Among the entries, how many lines carry the string "searchbox"? Give the number and nothing else.

DATA:
Start of Block

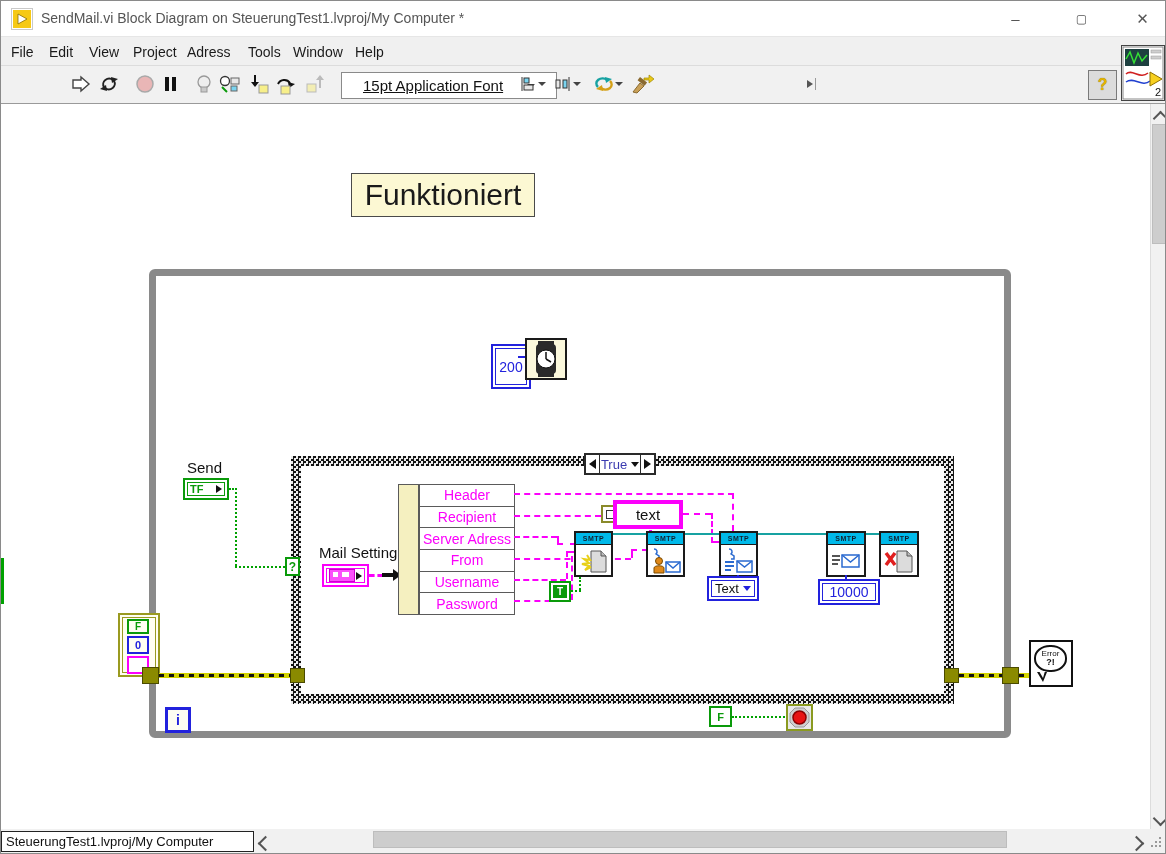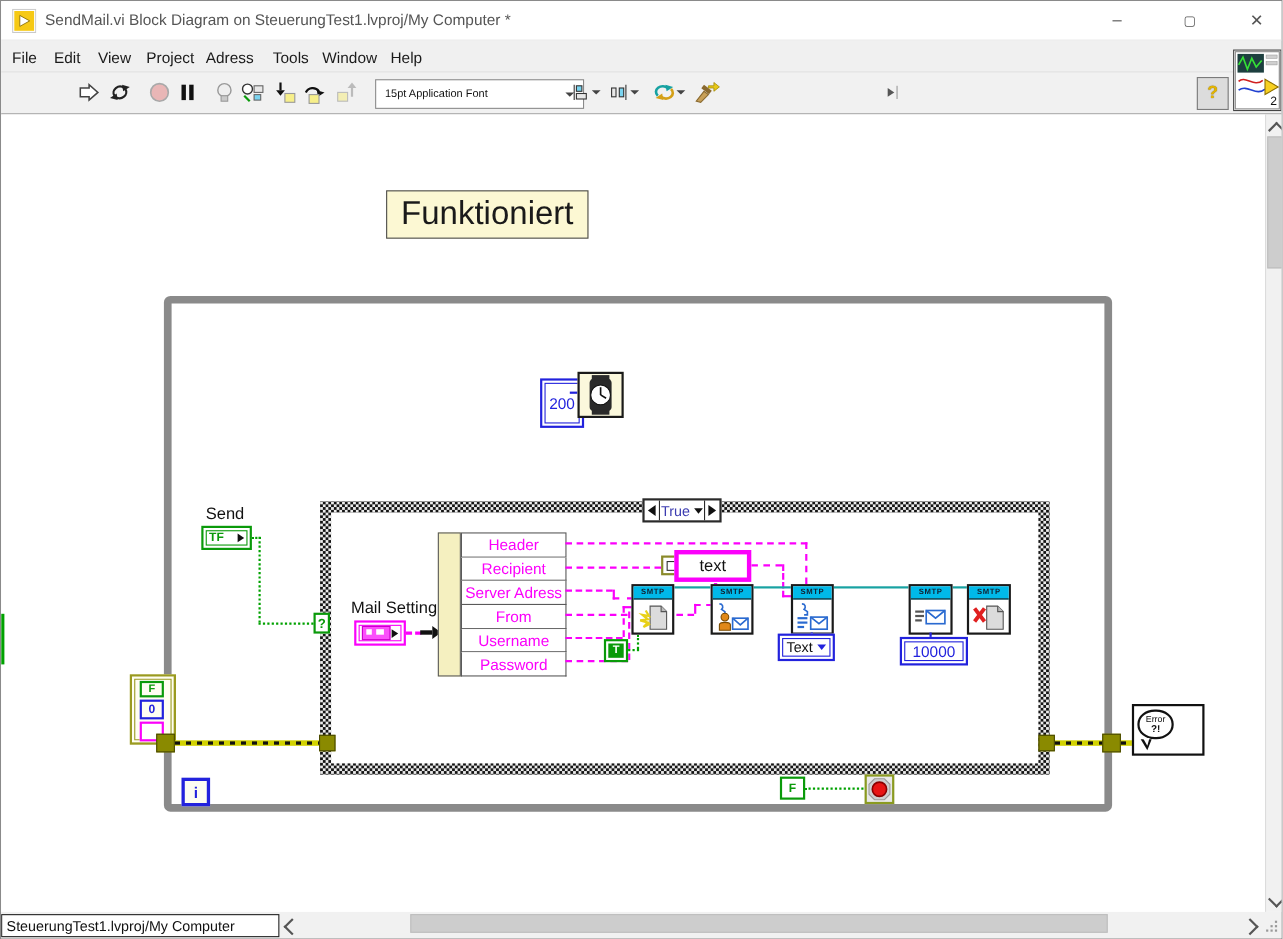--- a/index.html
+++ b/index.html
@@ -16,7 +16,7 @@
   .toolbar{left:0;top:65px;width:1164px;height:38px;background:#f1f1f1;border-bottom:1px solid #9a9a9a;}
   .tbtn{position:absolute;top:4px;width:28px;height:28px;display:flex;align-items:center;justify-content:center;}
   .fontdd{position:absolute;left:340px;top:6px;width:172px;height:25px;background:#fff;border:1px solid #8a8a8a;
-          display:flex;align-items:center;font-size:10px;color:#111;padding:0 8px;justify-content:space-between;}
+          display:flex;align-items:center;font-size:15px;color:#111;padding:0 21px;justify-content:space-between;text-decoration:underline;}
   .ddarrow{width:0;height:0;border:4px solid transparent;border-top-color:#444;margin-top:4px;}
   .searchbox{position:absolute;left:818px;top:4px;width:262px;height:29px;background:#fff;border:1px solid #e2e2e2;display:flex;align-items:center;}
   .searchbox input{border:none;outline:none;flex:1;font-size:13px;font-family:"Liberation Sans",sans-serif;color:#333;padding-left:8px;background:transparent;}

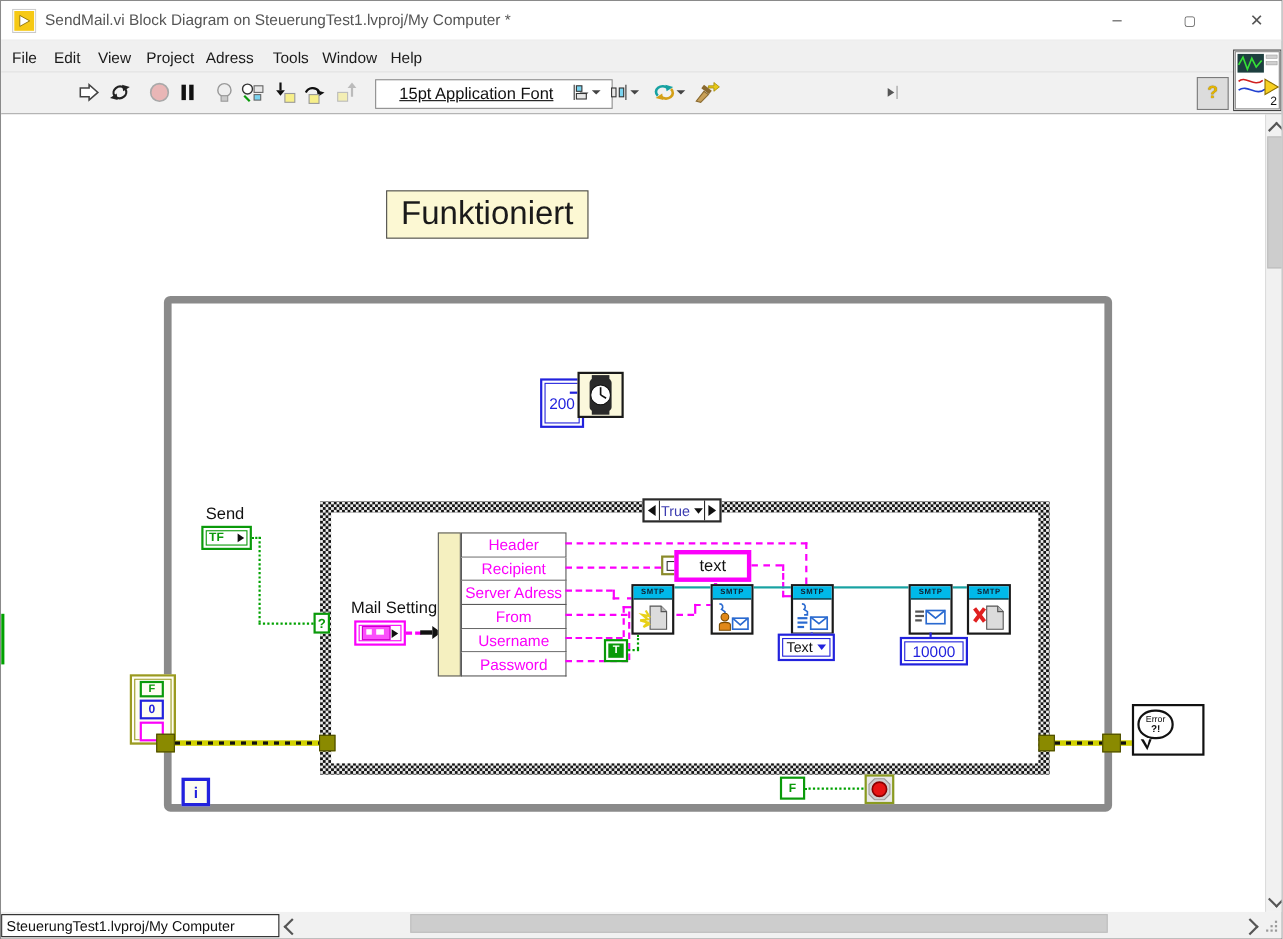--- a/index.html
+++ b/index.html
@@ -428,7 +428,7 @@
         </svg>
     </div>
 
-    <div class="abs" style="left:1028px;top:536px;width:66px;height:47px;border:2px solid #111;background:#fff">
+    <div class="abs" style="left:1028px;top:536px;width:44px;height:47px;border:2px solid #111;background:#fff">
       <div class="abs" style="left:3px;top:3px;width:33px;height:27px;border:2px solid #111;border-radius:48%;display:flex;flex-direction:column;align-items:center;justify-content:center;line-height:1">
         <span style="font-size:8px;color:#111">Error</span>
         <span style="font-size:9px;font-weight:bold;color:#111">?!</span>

End of Block
Start of Block

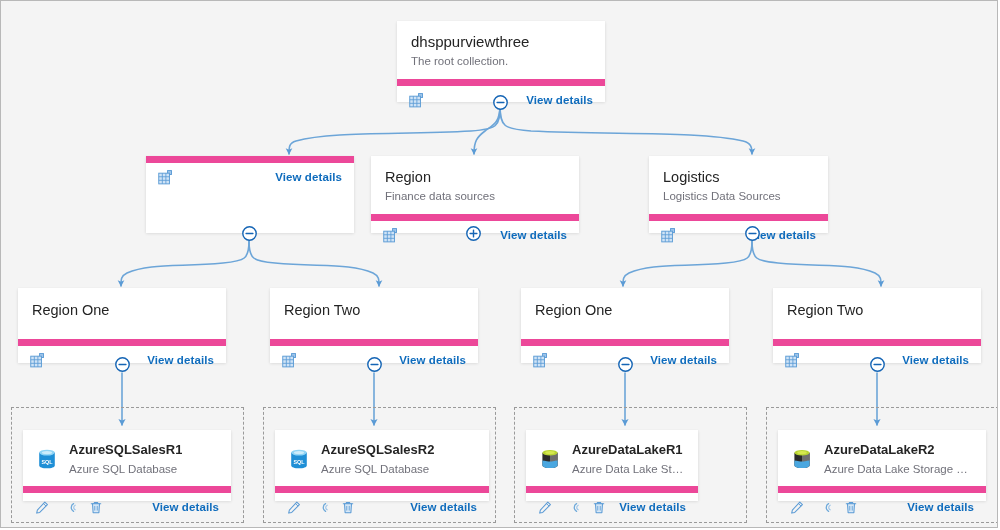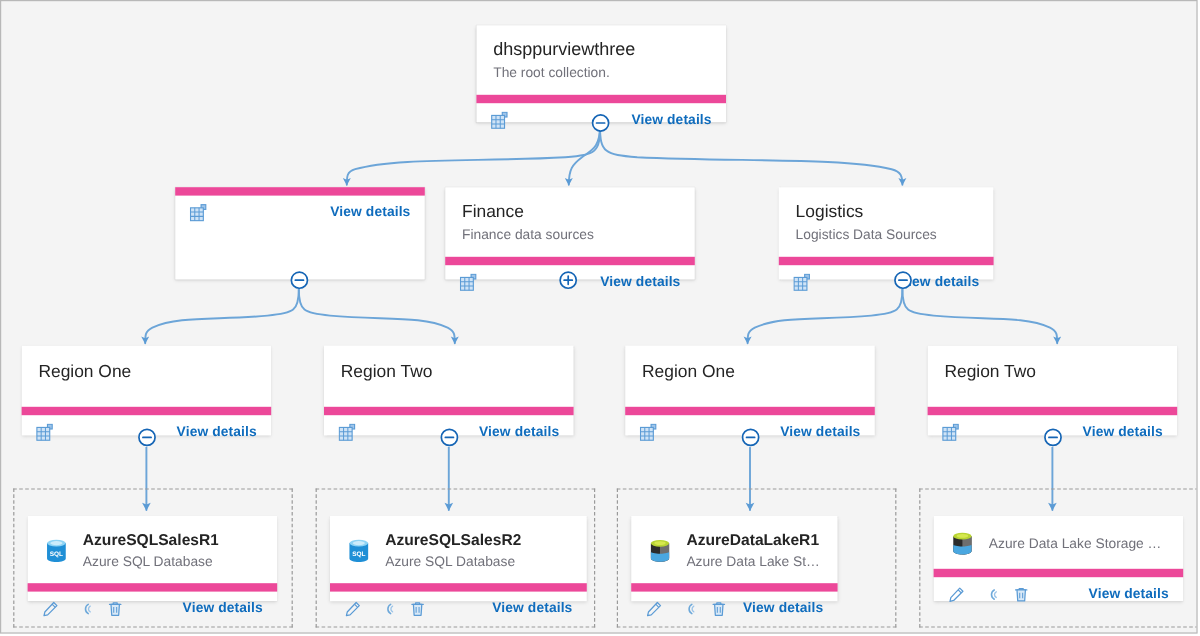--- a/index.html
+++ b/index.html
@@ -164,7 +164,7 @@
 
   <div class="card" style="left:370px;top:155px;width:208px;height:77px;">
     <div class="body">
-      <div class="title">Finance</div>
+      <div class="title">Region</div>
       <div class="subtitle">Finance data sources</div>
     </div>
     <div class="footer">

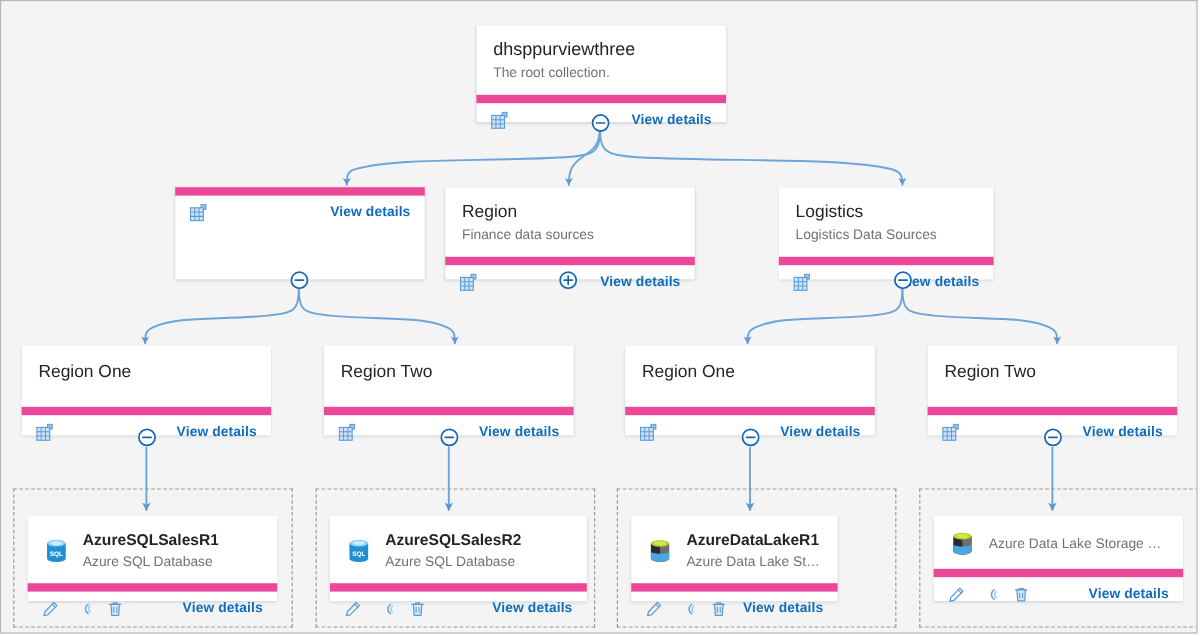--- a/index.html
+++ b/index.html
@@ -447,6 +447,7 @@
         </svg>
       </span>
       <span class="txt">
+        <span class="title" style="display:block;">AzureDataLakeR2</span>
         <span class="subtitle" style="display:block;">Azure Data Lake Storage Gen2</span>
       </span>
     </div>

End of Block
Start of Block

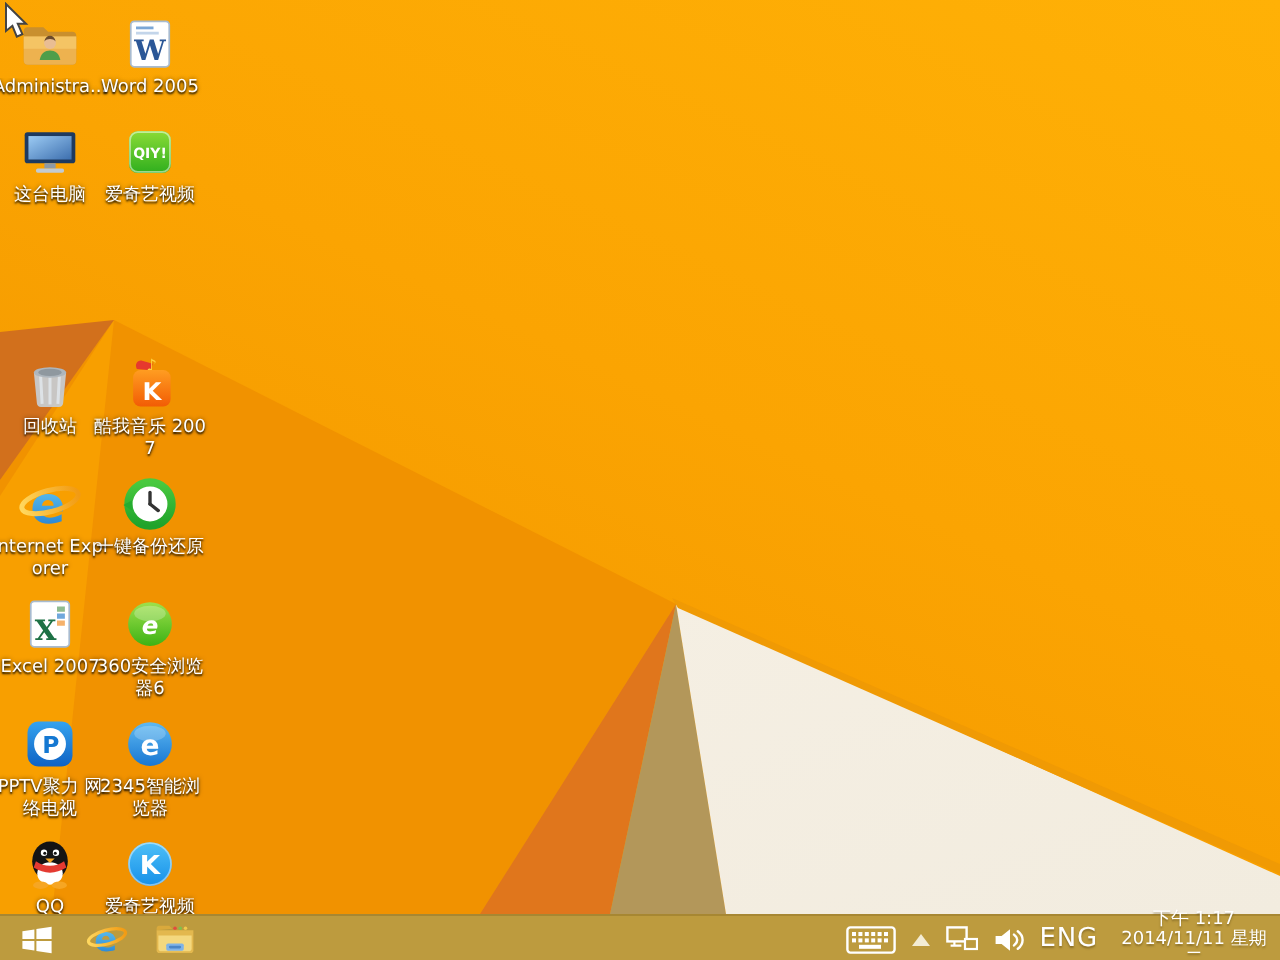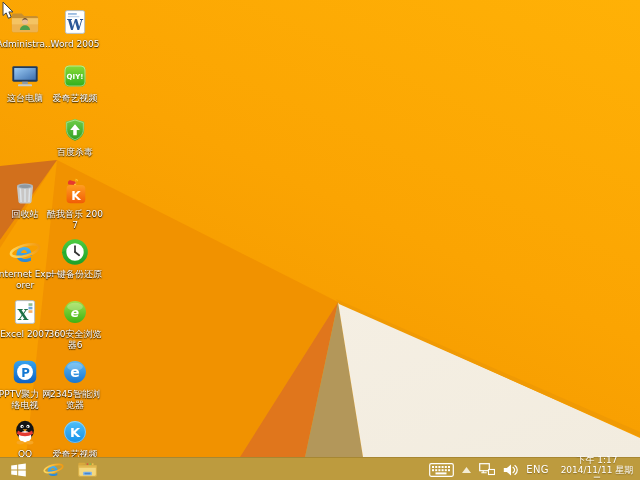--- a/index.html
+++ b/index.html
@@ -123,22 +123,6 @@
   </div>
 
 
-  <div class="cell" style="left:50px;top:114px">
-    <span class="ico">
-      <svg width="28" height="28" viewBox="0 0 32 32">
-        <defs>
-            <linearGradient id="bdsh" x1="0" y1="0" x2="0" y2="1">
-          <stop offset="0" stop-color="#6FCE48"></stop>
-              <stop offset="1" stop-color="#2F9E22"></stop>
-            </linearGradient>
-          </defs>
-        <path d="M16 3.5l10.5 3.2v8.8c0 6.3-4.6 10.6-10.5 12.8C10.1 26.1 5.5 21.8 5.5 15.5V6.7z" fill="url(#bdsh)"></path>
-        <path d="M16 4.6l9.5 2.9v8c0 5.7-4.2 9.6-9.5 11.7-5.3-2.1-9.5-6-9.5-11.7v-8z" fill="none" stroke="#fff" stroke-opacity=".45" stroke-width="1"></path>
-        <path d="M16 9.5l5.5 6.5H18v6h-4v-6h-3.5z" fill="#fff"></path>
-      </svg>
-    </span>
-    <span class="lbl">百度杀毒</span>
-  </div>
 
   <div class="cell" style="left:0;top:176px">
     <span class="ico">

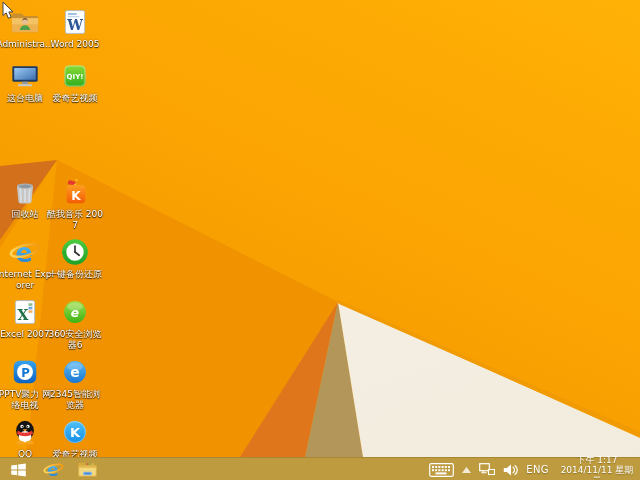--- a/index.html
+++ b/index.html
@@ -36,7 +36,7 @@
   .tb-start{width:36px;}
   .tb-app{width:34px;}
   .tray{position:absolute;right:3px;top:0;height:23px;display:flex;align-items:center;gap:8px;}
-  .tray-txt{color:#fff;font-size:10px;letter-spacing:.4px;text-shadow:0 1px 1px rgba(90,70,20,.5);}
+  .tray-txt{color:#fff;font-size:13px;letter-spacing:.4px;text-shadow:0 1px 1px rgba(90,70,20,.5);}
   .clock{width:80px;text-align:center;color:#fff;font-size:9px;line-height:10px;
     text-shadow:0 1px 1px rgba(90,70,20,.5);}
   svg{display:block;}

End of Block

TASK RESPONSE: 2